After a period of lengthy correspondence and occasional visits in the United States, they married in 1917, despite opposition from Weatherby's mother. Weatherby "provided critical illustrations of type specimens" and traveled with Charles to Europe to photograph and illustrate further type material.

==Botanical legacy==
Weatherby is recognized for her contributions to the field of botany, particularly the study of ferns, through her illustrations and collecting. This includes a series of watercolors of Impatiens biflora, painted circa 1912 and held by the New England Botanical Society.

When the 1913 English publication Wild Flower Preservation, by Mae Coley was being adapted to the U.S. market, to feature North American species, Weatherby was commissioned to create a new illustration of Robin's Plantain. She also contributed to the Ferns of Eastern West Virginia.

She also provided a habitat sketch of Ctenopteris punctata in The Ferns of Liberia in 1955.

She was also a botanical collector, collecting the type specimen of Impatiens biflora Walter f. platymeris Weatherby, and jointly collected type material with Charles Alfred Weatherby for:
- Alnus rugosa f. hypomalaca Fernald, M.L.,
- Hypericum canadense Linnaeus var. magninsulare Weatherby
- Pedicularis canadensis Linnaeus var. dobbsii Fernald
- Rubus mananensis L. H. Bailey
- Rubus weatherbyi L. H. Bailey
- Solidago sempervirens Linnaeus f. ochroleuca Weatherby

Her botanical specimens are found in herbaria across the world, although primarily in North America. Institutions caring for her specimens include the Smithsonian Institution, Harvard University Herbaria, and the New England Botanical Club herbarium. Outside of North America, smaller collections of her specimens are held at institutions including the University of Oslo herbarium, Royal Botanic Gardens Kew, the National Herbarium of Victoria - Royal Botanic Gardens Victoria, and the Australian National Herbarium.

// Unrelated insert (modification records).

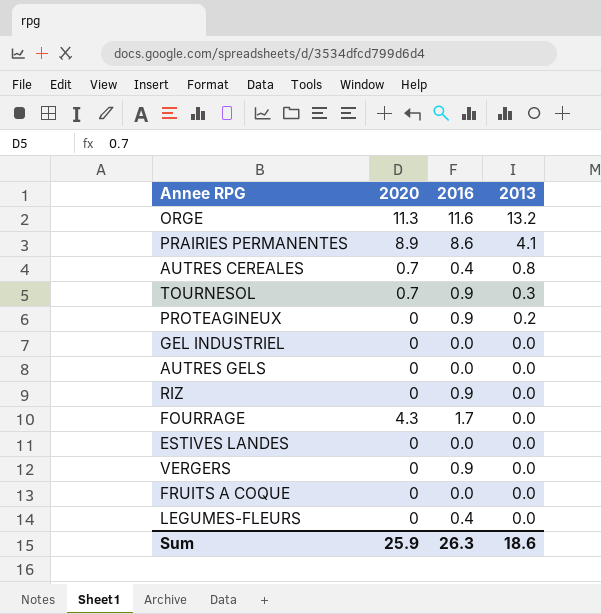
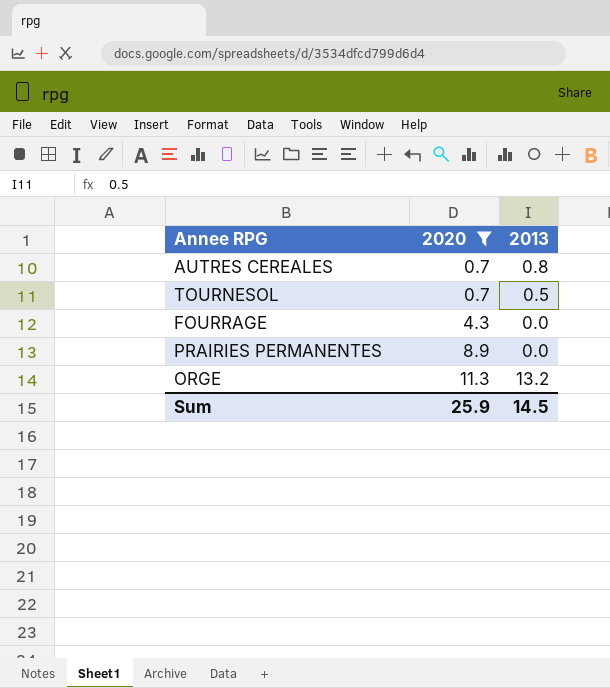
filter: none -> 2020 != 0
row order: 2013 descending -> 2020 ascending
column 2016 | position: 3 -> none
TOURNESOL | 2013: 0.3 -> 0.5
PRAIRIES PERMANENTES | 2013: 4.1 -> 0.0
Sum | 2013: 18.6 -> 14.5

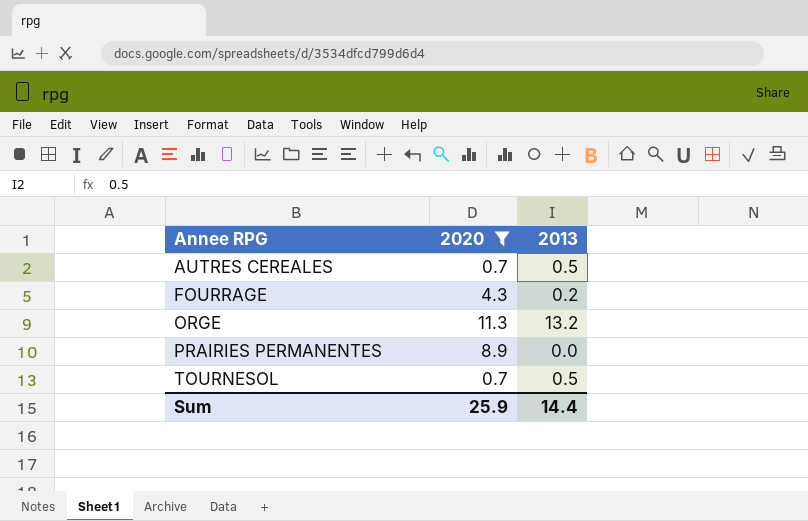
row order: 2020 ascending -> Annee RPG ascending
AUTRES CEREALES | 2013: 0.8 -> 0.5
FOURRAGE | 2013: 0.0 -> 0.2
Sum | 2013: 14.5 -> 14.4

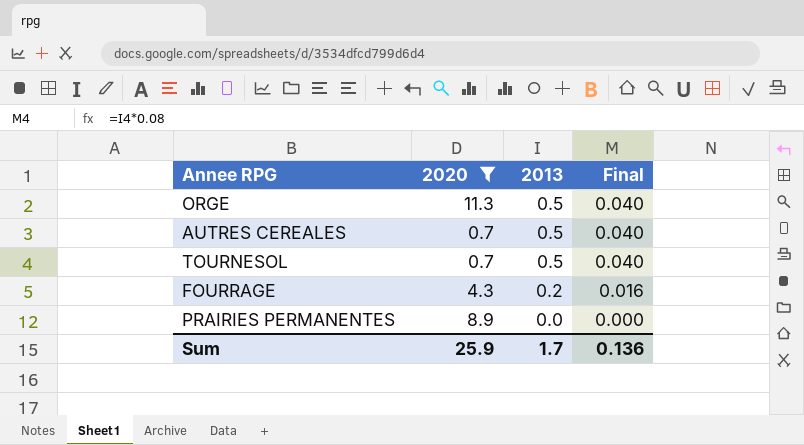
row order: Annee RPG ascending -> 2013 descending
column Final | formula: none -> [2013] * 0.08
ORGE | 2013: 13.2 -> 0.5
Sum | 2013: 14.4 -> 1.7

After Weatherby's death the American Fern Society, an organization she had been a member of since 1914, was willed an unrestricted bequest that was used to financially support the American Fern Journal.

==Research into gravestones==
Along with her husband Charles, Weatherby photographed early American gravestones and studied their artistic motifs. In the 1920s, Weatherby photographed tombstones throughout New England, and after her death her work was reappraised as a "pioneer" in a period where grave stones and their decorative motifs had received little scholarly attention.

The Una F. Weatherby Collection at the Robert S. Cox Special Collections & University Archives Research Center, University of Massachusetts Amherst includes an unpublished manuscript and photographs of gravestones.

==Selected publications==
- Una F. Weatherby. 1952. “The English Names of North American Ferns.” American Fern Journal 42(4): 134–51.